Flight from Darkenwood by Clyde CaldwellLa storia che ci accingiamo a narrare riporta gli episodi della vita di Iar Trihorn, un insolito uomo, se così lo si può definire. Non che non fosse un uomo, ma in realtà si parla di un mezzosangue, una via di mezzo tra un uomo e un elfo, che tuttavia quando incrociammo il suo cammino di elfico non aveva più nulla.
Forse è meglio partire dall'inizio, cioè dal giorno in cui il fato lo portò a camminare nel suo mondo, per farne poi ciò che noi ora veneriamo nel nostro.

"Dal libro dei guardiani del bosco"

 

 

 

 

 

 

Questo resoconto inizia in un periodo non ben precisato circa 65 anni or sono, il luogo è un mondo collocato in un universo diverso dal nostro, ma con caratteristiche perfettamente simili a quelle del nostro pianeta.

Il tutto ebbe origine nelle foreste della barbara area occidentale, un immenso blocco continentale interamente ricoperto da boschi e governato da potenti e malvagi tiranni.

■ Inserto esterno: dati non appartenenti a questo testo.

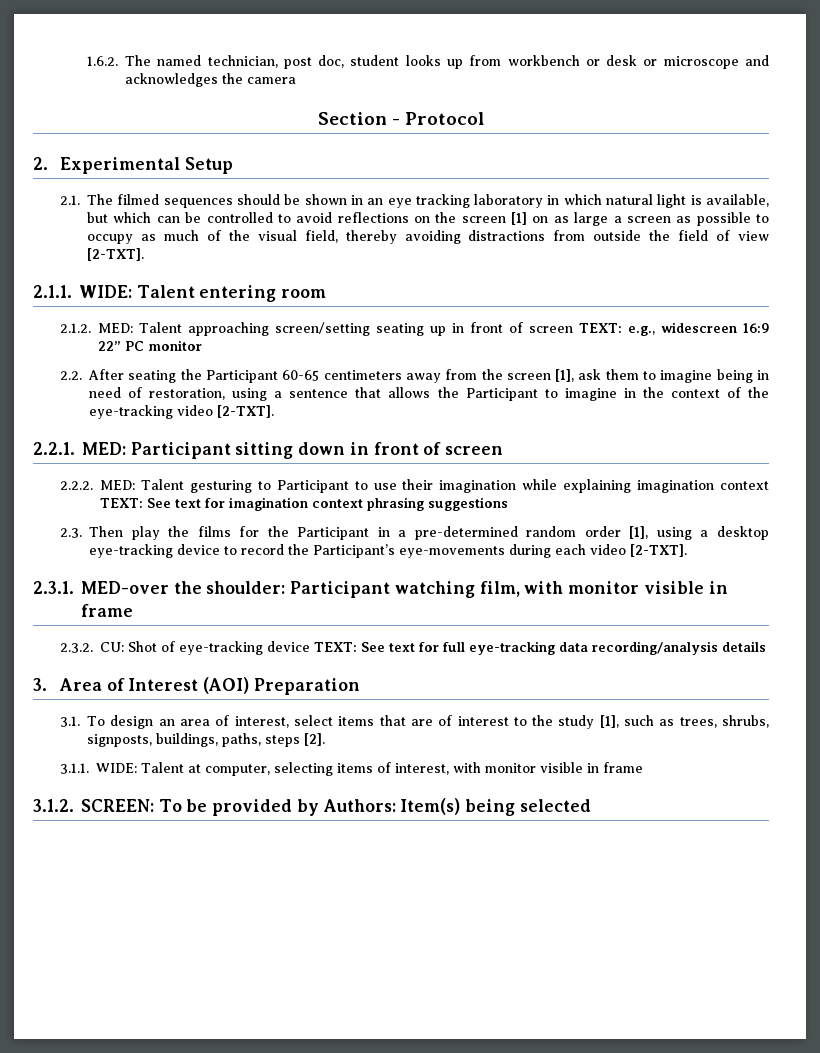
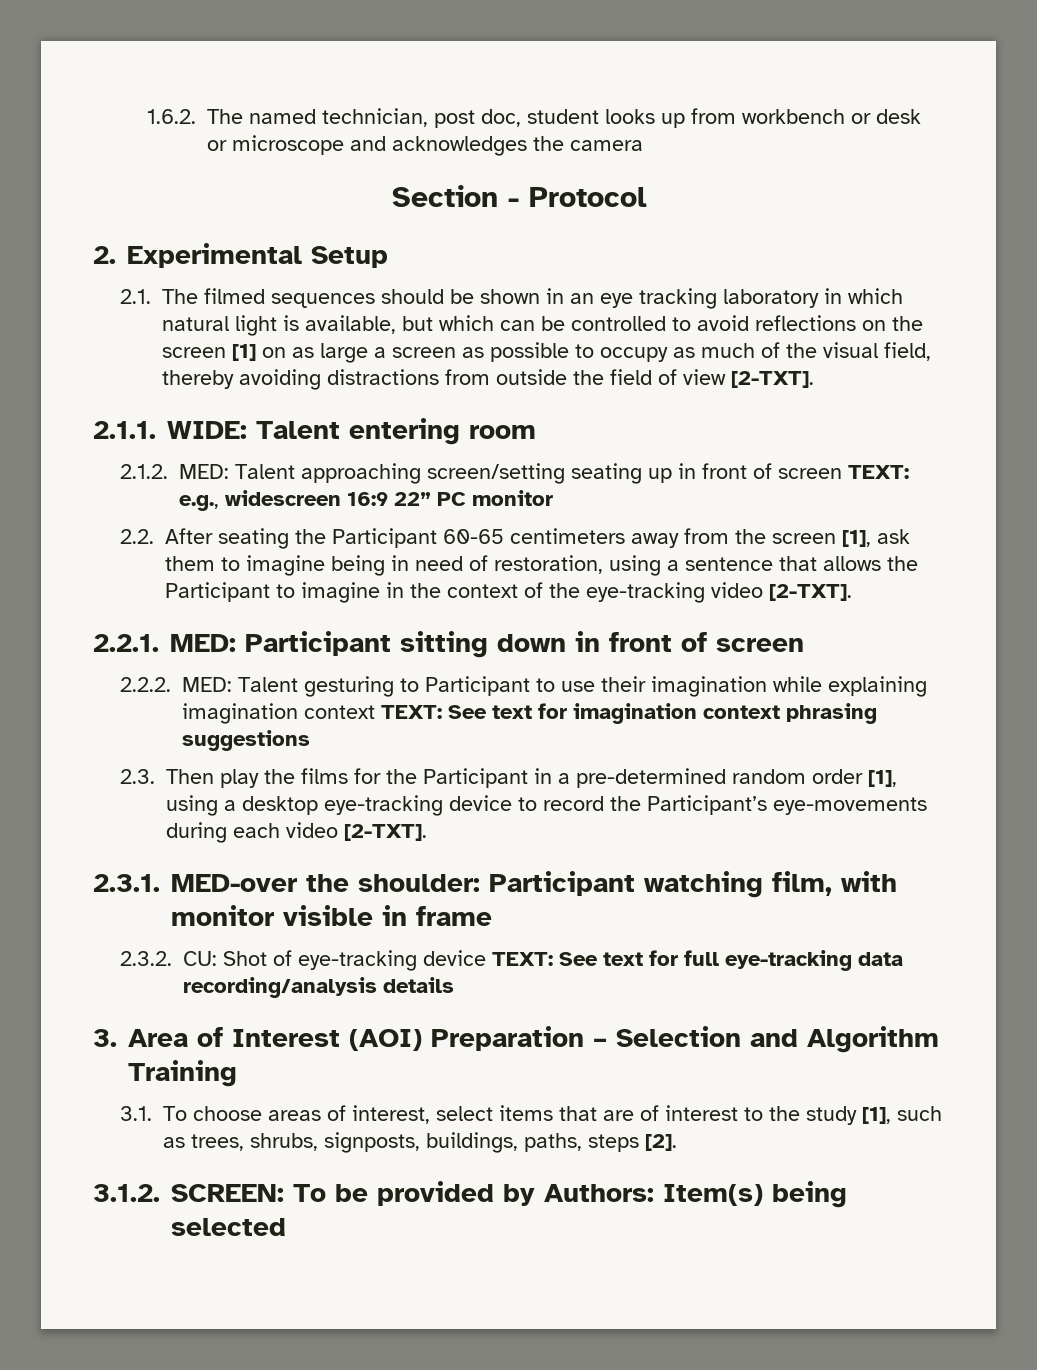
- 3. Area of Interest (AOI) Preparation
+ 3. Area of Interest (AOI) Preparation – Selection and Algorithm Training
- 3.1. To design an area of interest, select items that are of interest to the study [1], such as trees, shrubs, signposts, buildings, paths, steps [2].
+ 3.1. To choose areas of interest, select items that are of interest to the study [1], such as trees, shrubs, signposts, buildings, paths, steps [2].
- 3.1.1. WIDE: Talent at computer, selecting items of interest, with monitor visible in frame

Nell'epoca di cui stiamo parlando erano frequenti le scorrerie, in particolare delle comunità umane verso quelle semiumane.

In questa situazione di continua guerra un umano e una donna elfica scoprirono l'amore, questo loro amore li condannò all'esilio, anche se la nobile razza elfica non negava loro aiuto nei momenti di bisogno.

La loro vita, anche se spartana, era felice e le divinità benevole fecero si che la donna venisse fecondata, al culmine della gravidanza la loro dimora venne attaccata da predoni umani e l'uomo lottò con coraggio per difendere la sua famiglia, ma la morte lo raggiunse. La donna elfica ferita e umiliata trovo rifugio nelle profondità della foresta, che sempre aveva protetto la sua gente, mentre le forze le venivano meno un vecchio uomo vestito di pelli e con una lunga barba giunse in suo aiuto.

Per lei era tardi ma due piccole creature vennero alla luce, un maschietto e una femminuccia, i segni del retaggio elfico erano evidenti su di loro. Il maschietto resto con il vecchio nella foresta e divenne il nostro Iar Trihorn, la femmina venne adottata e di lei si persero le tracce, fino ad un tempo più recente in cui fece la sua ricomparsa, ma questa è una storia diversa.

Chi fosse il vecchio che allevò per circa quattordici anni il piccolo orfano non è ancora chiaro, quello che sappiamo è che nella sua maturità Iar scoprì di chi si trattava, ma non lo disse mai a nessuno.

Negli anni della gioventù trascorsi nelle foreste il vecchio gli insegno a vivere in armonia con la natura e a ricavare ogni prodotto da essa, ma sempre senza eccedere, imparò le vie dello spirito e della spada. Si narra che la sua arma per affrontare un animale selvaggio era la sola parola, ogni creatura della natura era sua alleata, sia che essa fosse animale o vegetale.

Quando lasciò la foresta per posare il suo piede nel mondo era in grado di creare il cibo e l'acqua dalla pietra, di lottare con armi tremende ricavate dal puro legno e di trovare le piste con il solo intuito.

La narrazione delle sue imprese e dei suoi futuri compagni inizia da questo momento, cioè da quando inizia a camminare tra gli uomini e nei centri abitati, portando fertilità nei raccolti, sicurezza nei piccoli villaggi e i segreti della guarigione. Gli uomini nel mondo iniziarono in questo periodo a chiamarlo “Iar il figlio della grande quercia”, in seguito vi spiegheremo le origini di questo nome, ma il titolo più usato per lui tra le genti fu Iar il ranger druido.